Last edited by Funch; 02-25-2018 at 10:14 PM..
Reason: improvement
They're all over but won't be found where couples hang out. If you want to meet an educated single guy in 50s he has to find you. I recommend pursue hobbies you always liked and one will come.
I am a single, middle-aged female who is healthy, successful, attractive and educated. When I go out to live music venues or to grab a drink or have dinner with friends, I run into much younger people in their 20's and 30's and while that is fine for the most part, it would be nice to find single men in my age-group of 45-55. Any ideas where like-minded single men in this age-group hang out or are they all married? Thanks for any suggestions or ideas.
Maybe you might consider dating someone younger then yourself?I know it's not ideal for you but that age group you're looking for..most are probably married or dating already.You might have to lower your dating age to find someone more suited for you.
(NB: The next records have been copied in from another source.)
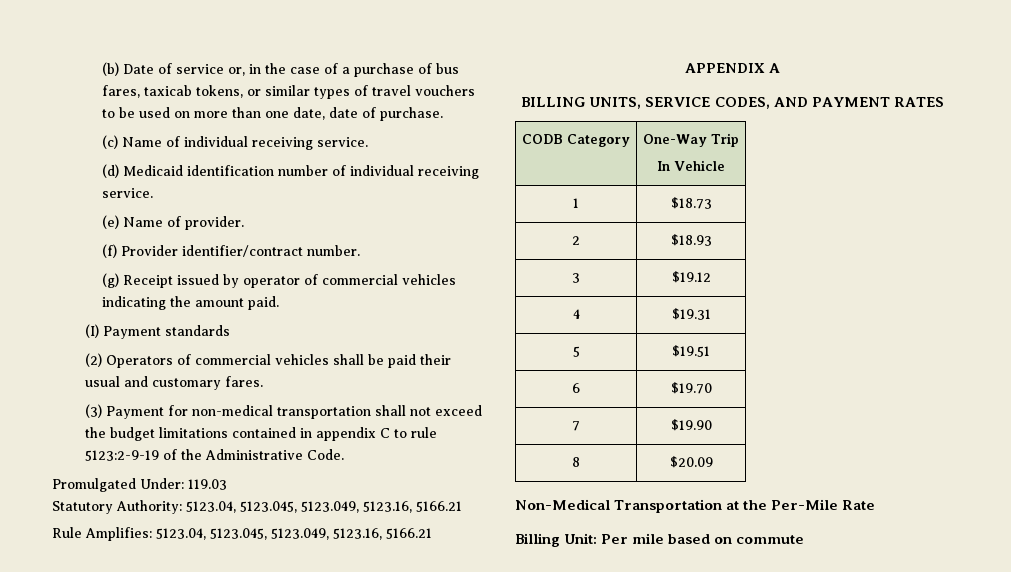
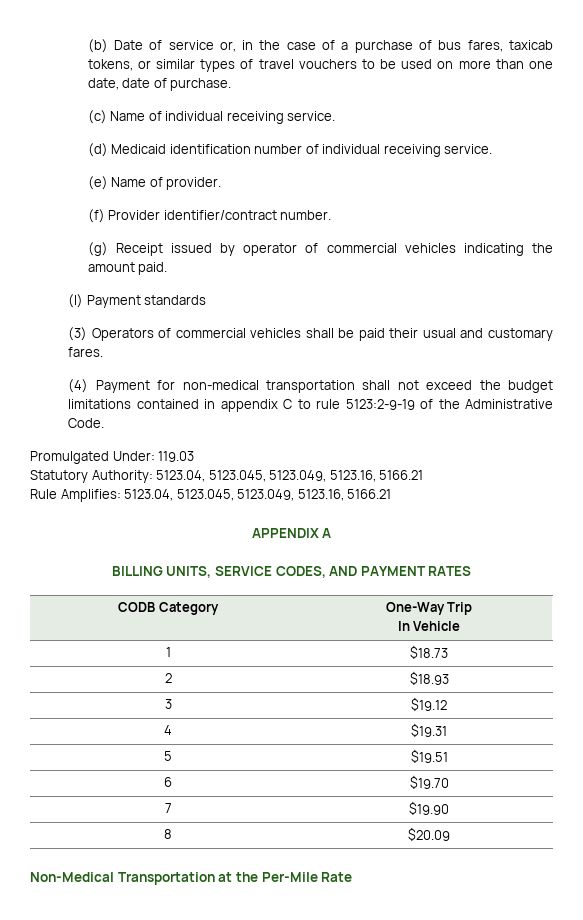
- (2) Operators of commercial vehicles shall be paid their usual and customary fares.
+ (3) Operators of commercial vehicles shall be paid their usual and customary fares.
- (3) Payment for non-medical transportation shall not exceed the budget limitations contained in appendix C to rule 5123:2-9-19 of the Administrative Code.
+ (4) Payment for non-medical transportation shall not exceed the budget limitations contained in appendix C to rule 5123:2-9-19 of the Administrative Code.
- Billing Unit: Per mile based on commute

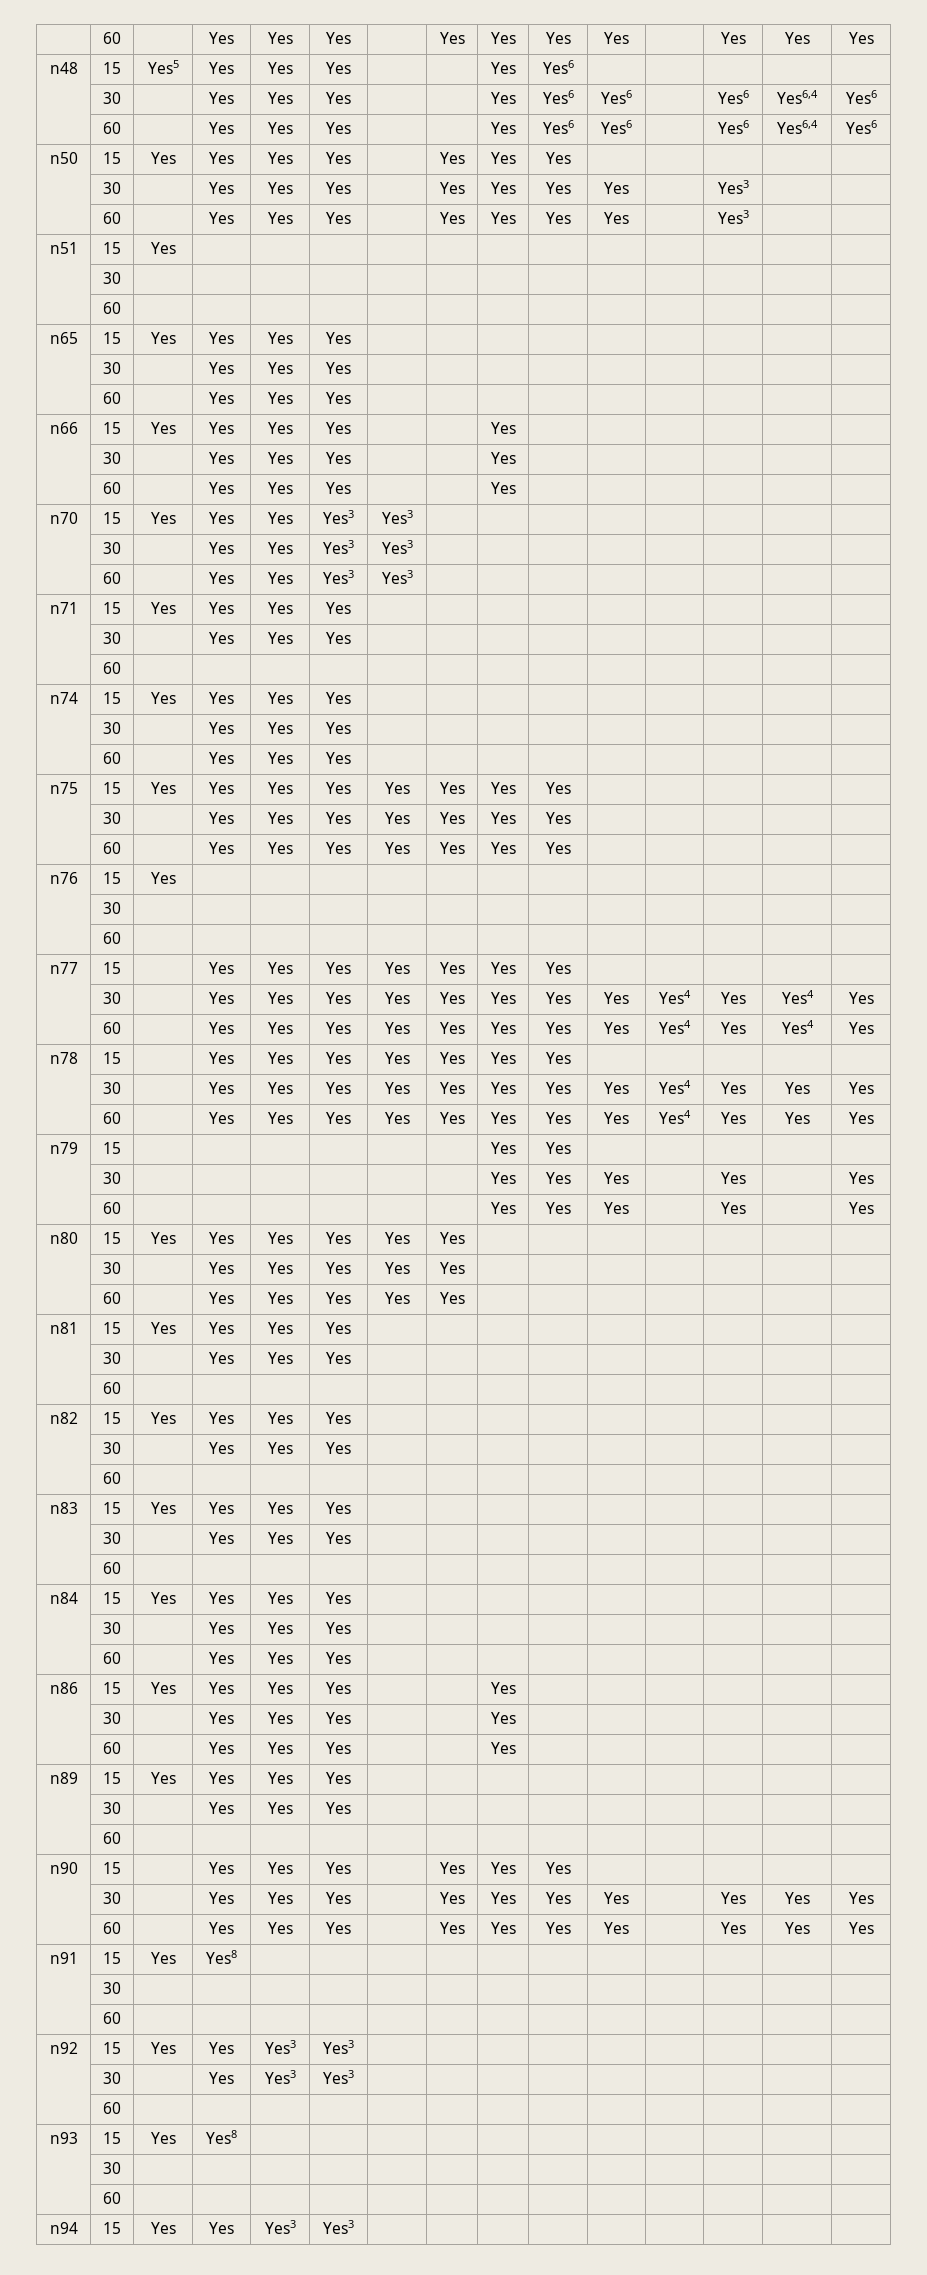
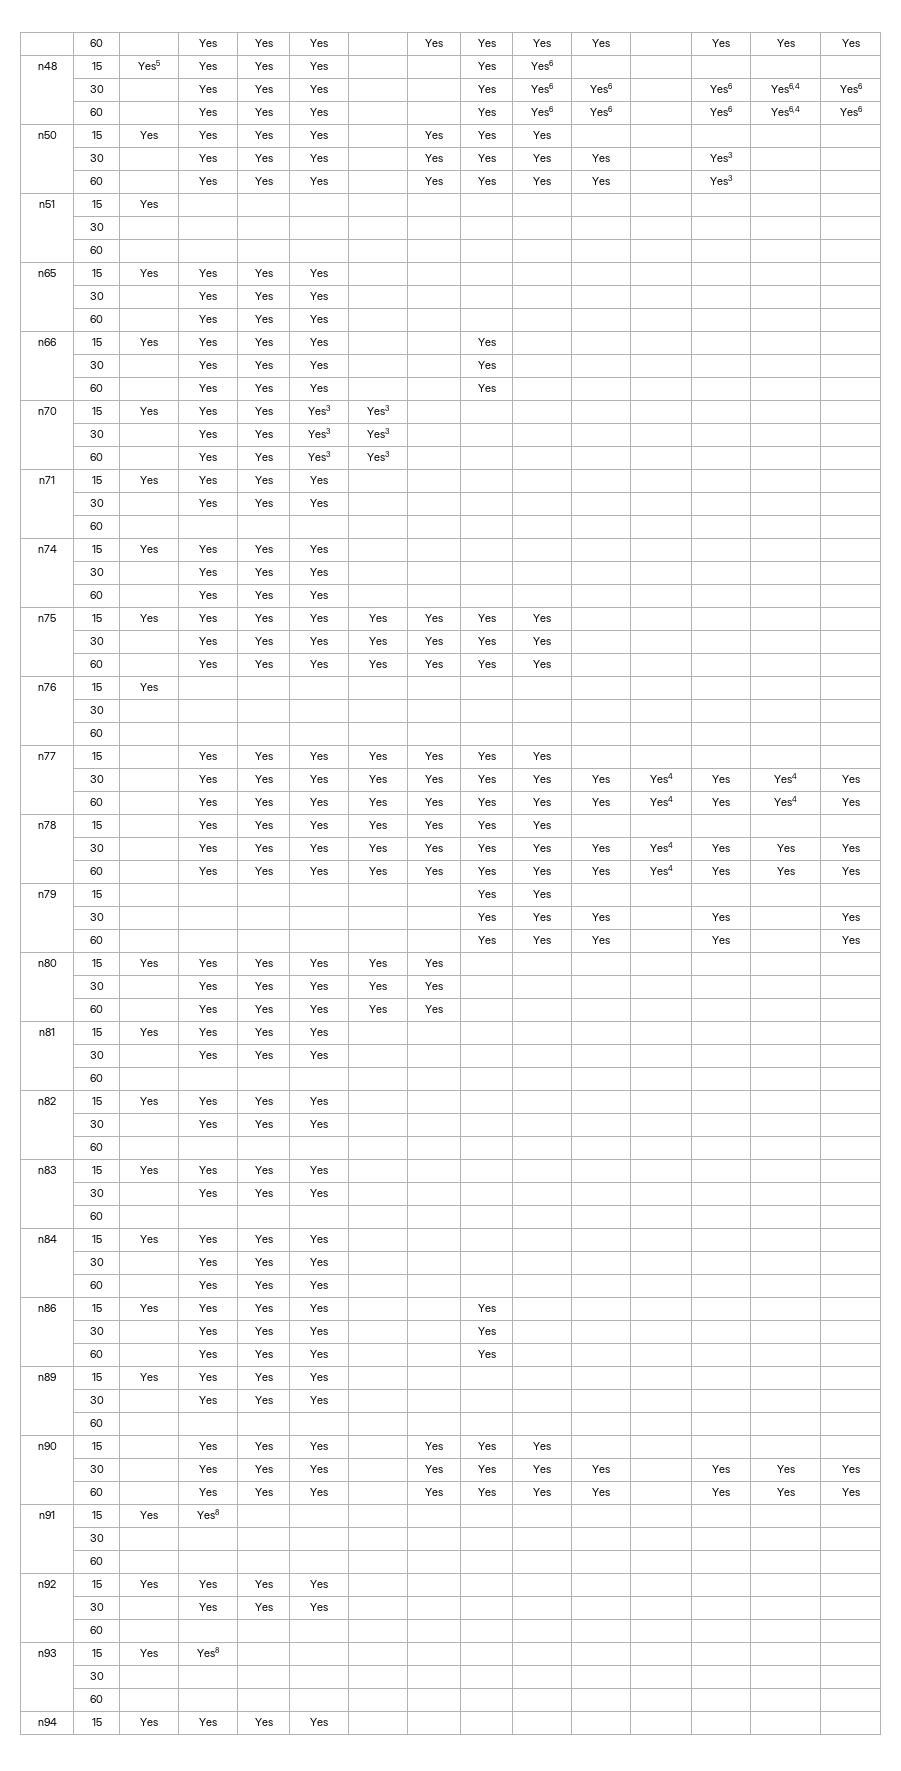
- n92 | 15 | Yes | Yes | Yes3 | Yes3 | | | | | | | | |
- | 30 | | Yes | Yes3 | Yes3 | | | | | | | | |
+ n92 | 15 | Yes | Yes | Yes | Yes | | | | | | | | |
+ | 30 | | Yes | Yes | Yes | | | | | | | | |
- n94 | 15 | Yes | Yes | Yes3 | Yes3 | | | | | | | | |
+ n94 | 15 | Yes | Yes | Yes | Yes | | | | | | | | |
There are meet up groups all over. There is one up here on the lake which may be of help. They meet at a different venue every week in the north part of the county near the lake. To contact them: LKNHappyHour@gmail.com. They have a facebook page "LKN Happy Hour, and their tweeter is: LKNHappyHappyHour. It is for people that move to the lake area and want to meet others. The time I went, it had lots of singles in the age group that you mentioned. Good luck.
Maybe you might consider dating someone younger then yourself?I know it's not ideal for you but that age group you're looking for..most are probably married or dating already.You might have to lower your dating age to find someone more suited for you.
Absolutely! In fact I hope that's what happens. Ever since h.s., every serious relationship I've had has been w a guy younger than I, incl. ex-spouse. That style worked great when I was younger, but can't rely on that strategy any more. People are often surprised (or maybe just polite) when they learn my age.
I moved here when I was 35 and it was slim picking.
Being single in Charlotte over 30 is like moving to Salt Lake City and NOT being Mormon.